Kirkham answered Brown’s complaints about his boasting with … more boasting, this time underlined with populist rhetoric aimed at his American readers:
What! A book have no merit, and yet be called for at the rate of sixty thousand copies a year! What a slander is this upon the public taste! What an insult to the understanding and discrimination of the good people of these United States! According to this reasoning, all the inhabitants of our land must be fools, except one man, and that man is GOOLD BROWN!
Brown bit back, pointing out that Lord Byron got paid a lot more for Childe Harold than Milton did for Paradise Lost; but would anyone say Byron was the greater literary genius?

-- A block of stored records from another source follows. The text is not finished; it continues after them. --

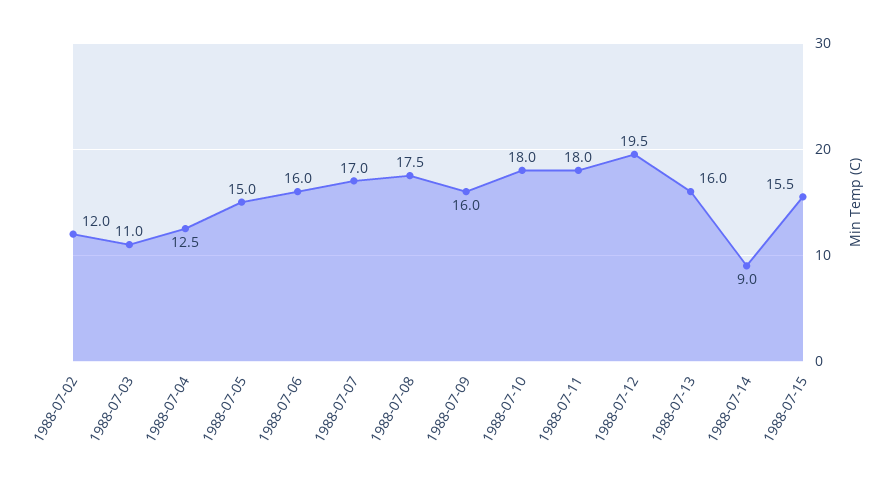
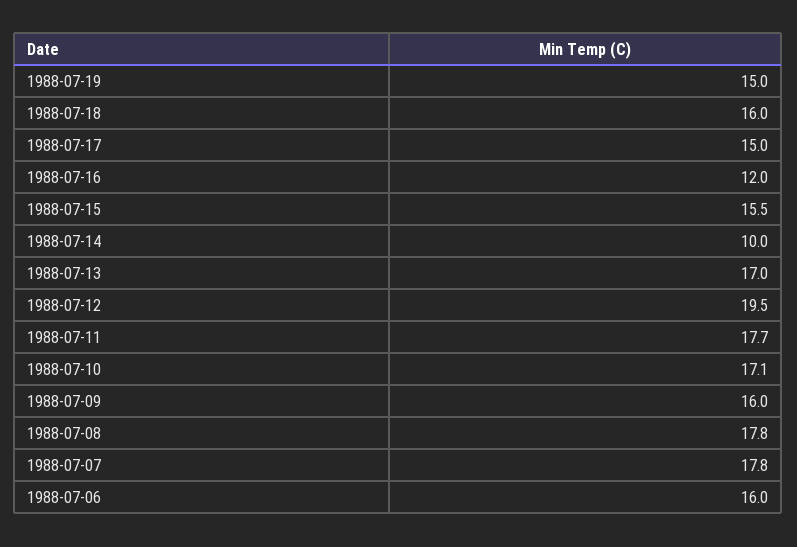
1988-07-02: 12 -> none
1988-07-03: 11 -> none
1988-07-04: 12.5 -> none
1988-07-05: 15 -> none
1988-07-07: 17 -> 17.8
1988-07-08: 17.5 -> 17.8
1988-07-10: 18 -> 17.1
1988-07-11: 18 -> 17.7
1988-07-13: 16 -> 17
1988-07-14: 9 -> 10
1988-07-19: none -> 15
1988-07-18: none -> 16
1988-07-17: none -> 15
1988-07-16: none -> 12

Brown and Kirkham may have pitted themselves against one another,§ but they (along with their contemporaries) agreed on one thing: grammar was to be viewed not as a mere matter of personal taste or style, but now as a coherent system of knowledge. Accordingly, they termed grammar a ‘science’. In the middle of the nineteenth century, however, a new wave of grammarians began to argue that grammar wasn’t just a science in this broad sense of schematic knowledge, but a science in the narrower sense in which we use the word nowadays. To these new grammarians, their field was analogous to the natural sciences.
In staking this claim, the new grammarian-scientists were almost certainly reacting to protests from parents of schoolchildren and school officials, who claimed that the study of grammar was boring and ineffectual; pupils’ time was better spent studying the natural sciences, which were exciting and taught real skills. Complaints about the mind-numbing uselessness of grammar surfaced as early as 1827, came to a boil by 1850, and persisted through the rest of the nineteenth century. If grammarians wanted to stay relevant and sell those lucrative grammar books to schools and their pupils, they needed to answer to carping parents and officials. In a few cases, grammarians peddled their wares with novelty methods and titles that smacked of circus-barker enthusiasm: British grammarian George Mudie perhaps epitomised this trend with his 1841 book, The Grammar of the English Language truly made Easy by the Invention of Three Hundred Moveable Parts of Speech. Truly, what could be easier or more fun than 300 moveable parts of speech?¶
More often, however, grammarians answered to complaints about grammar’s relative dullness and uselessness with rather ingenious rhetoric: grammar, they proposed, was a method of teaching students the art of scientific observation without requiring expensive or complex scientific apparatus. In service of this goal of teaching scientific skills, grammarians resolved to employ careful observation of English, because this gave them a way to use the methods of science to refine grammar; and they imported into their grammars some of the conventions of science textbooks, such as diagrams.
Isaiah J. Morris, ‘offensive’ from the very first page.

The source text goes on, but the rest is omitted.